* **MATERIAL FOR THIS TASK**
▼

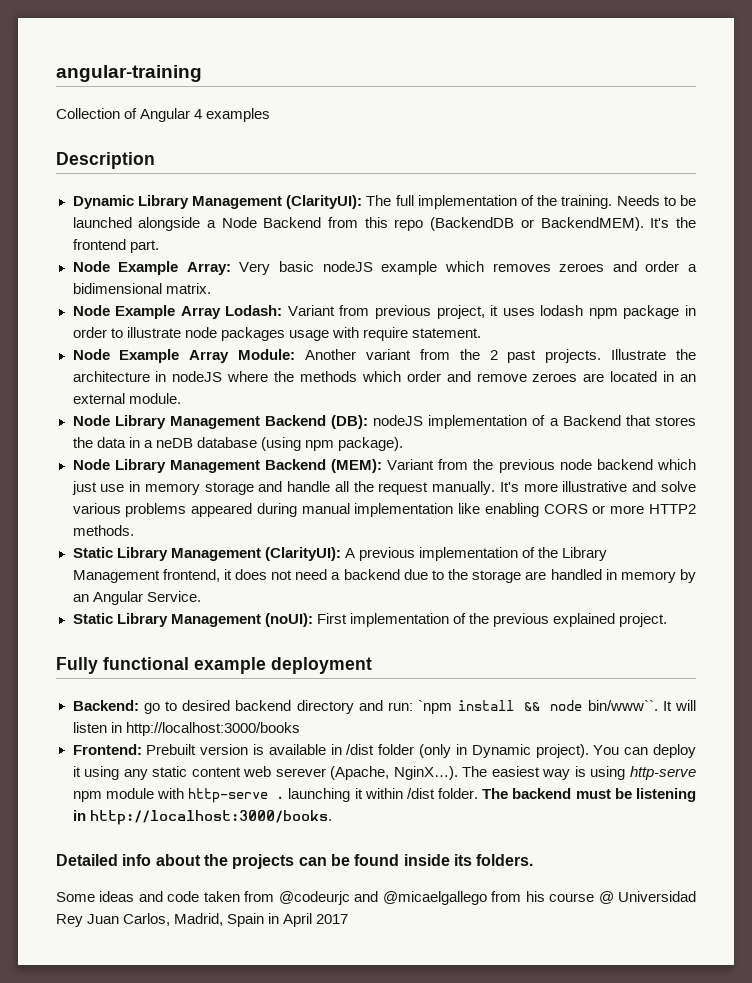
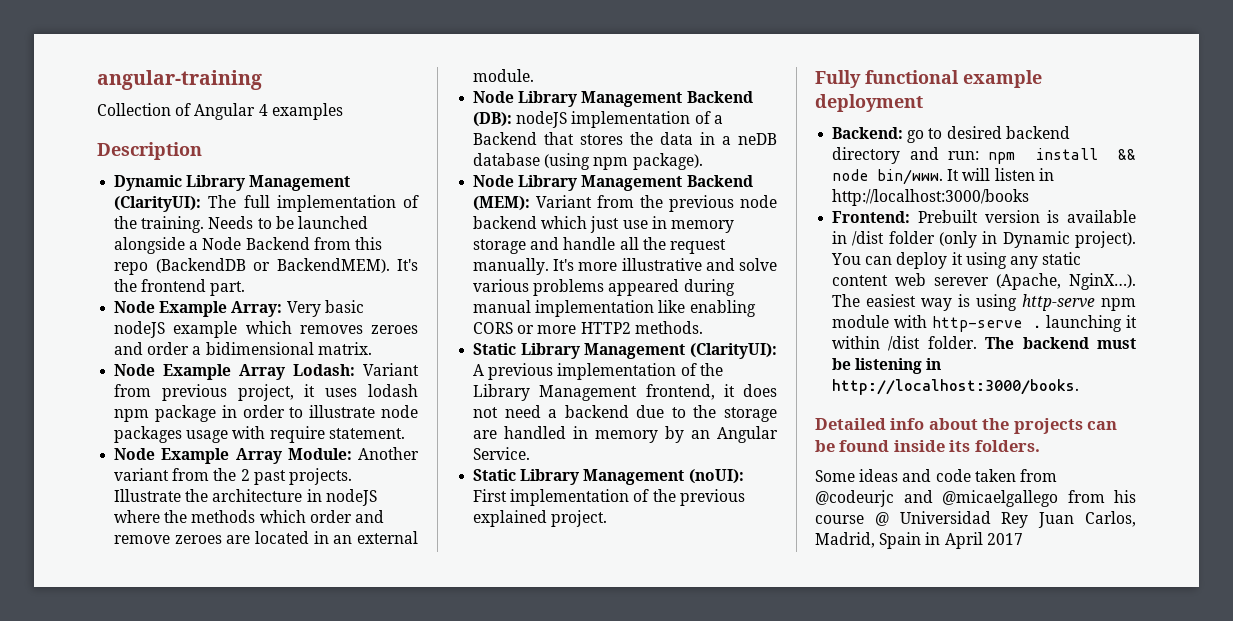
[418,700,453,714] `npm -> [988,152,1016,164] npm
[587,700,658,711] bin/www``. -> [877,169,944,185] bin/www.

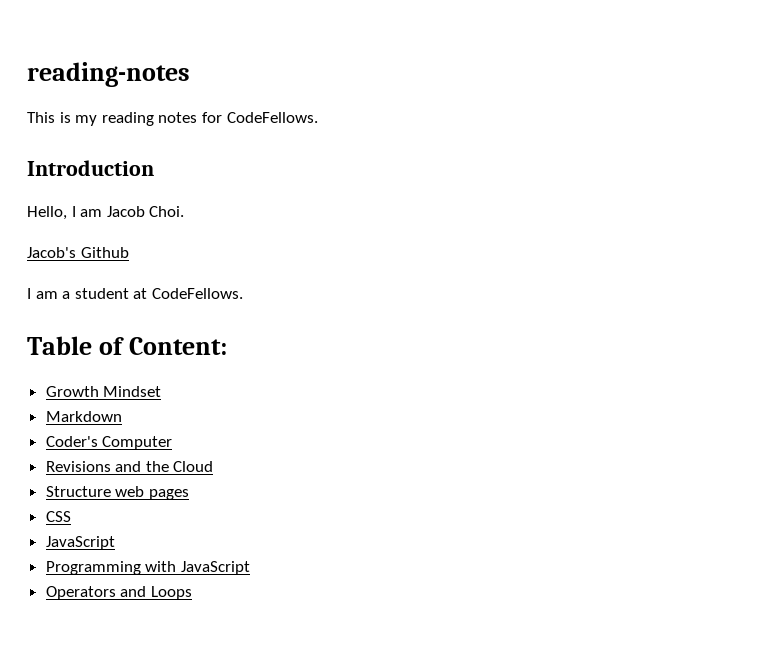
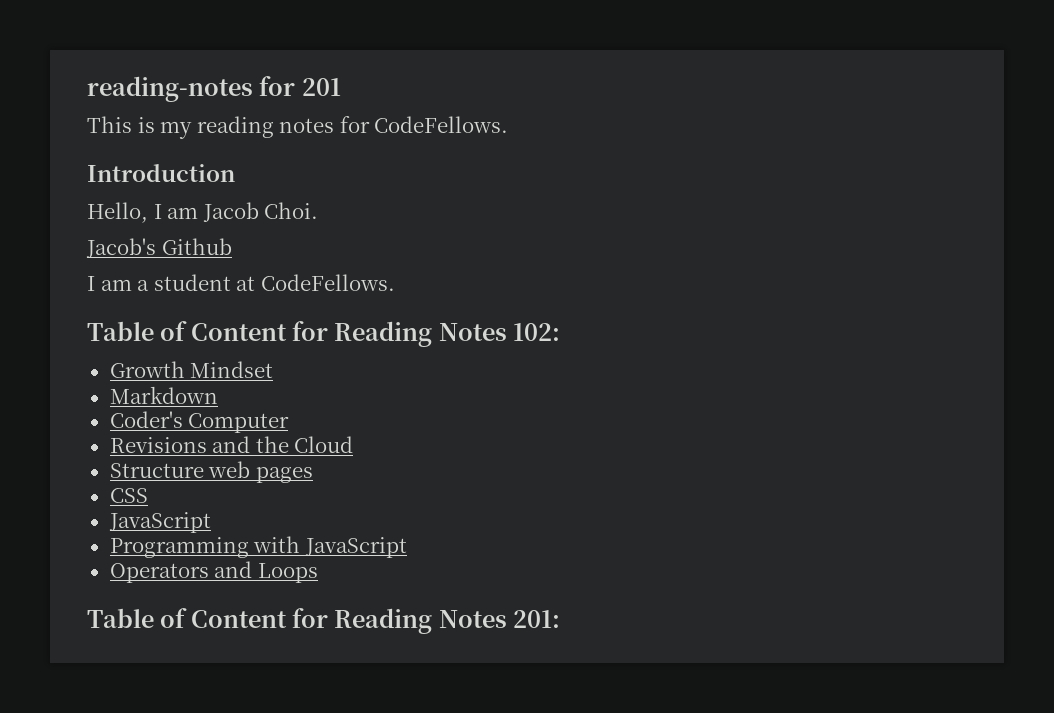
(190, 74) none -> [259,76,341,96] for 201
[128,337,227,355] Content: -> [190,321,561,347] Content for Reading Notes 102:
(192, 593) none -> [87,608,561,634] // Table of Content for Reading Notes 201:

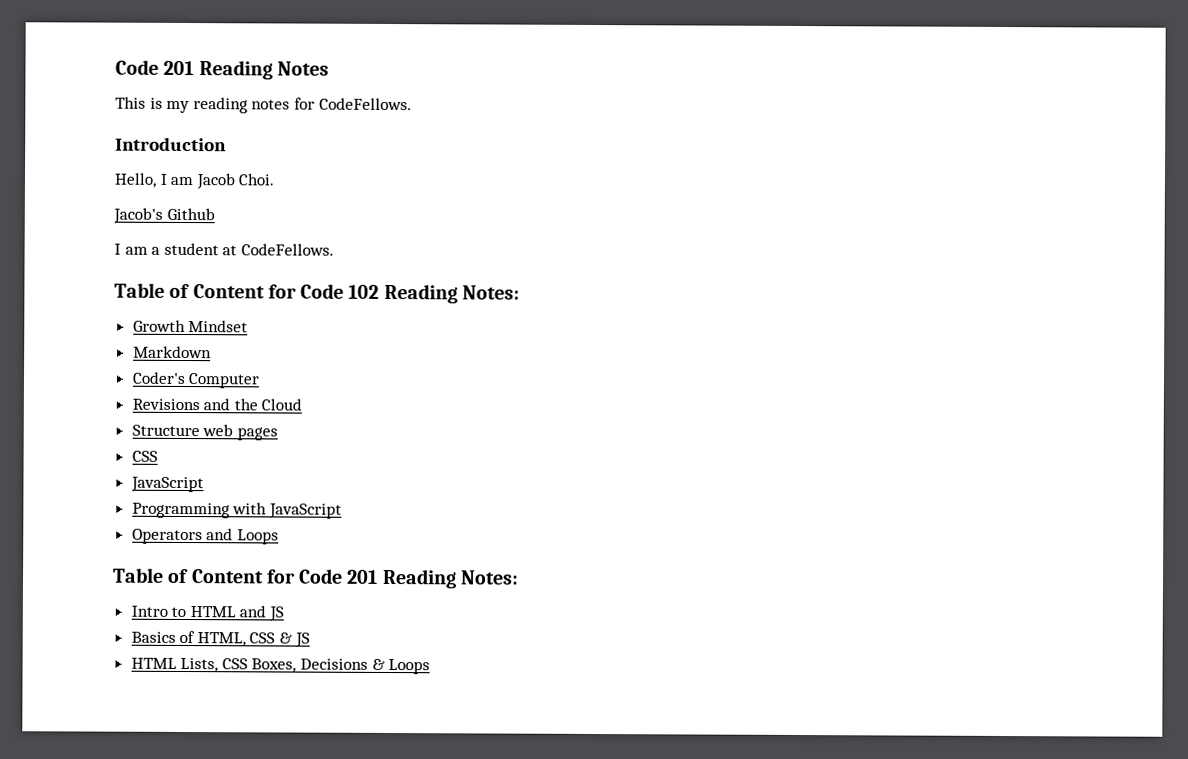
[87,76,341,102] reading-notes for 201 -> [115,59,329,80] Code 201 Reading Notes
[334,321,561,347] Reading Notes 102: -> [300,283,520,304] Code 102 Reading Notes:
[334,608,561,634] Reading Notes 201: -> [298,568,519,589] [130,605,285,622] [130,630,310,648] [130,657,431,675] Code 201 Reading Notes: // Intro to HTML and JS // Basics of HTML, CSS & JS // HTML Lists, CSS Boxes, Decisions & Loops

▲

* **EXERCISE AIM**
Restate every line of the listing exactly. Pictures are not part of the copy.

* **RESPONSE BOX**
[418,700,453,714] `npm -> [988,152,1016,164] npm
[587,700,658,711] bin/www``. -> [877,169,944,185] bin/www.

(190, 74) none -> [259,76,341,96] for 201
[128,337,227,355] Content: -> [190,321,561,347] Content for Reading Notes 102:
(192, 593) none -> [87,608,561,634] // Table of Content for Reading Notes 201:

[87,76,341,102] reading-notes for 201 -> [115,59,329,80] Code 201 Reading Notes
[334,321,561,347] Reading Notes 102: -> [300,283,520,304] Code 102 Reading Notes:
[334,608,561,634] Reading Notes 201: -> [298,568,519,589] [130,605,285,622] [130,630,310,648] [130,657,431,675] Code 201 Reading Notes: // Intro to HTML and JS // Basics of HTML, CSS & JS // HTML Lists, CSS Boxes, Decisions & Loops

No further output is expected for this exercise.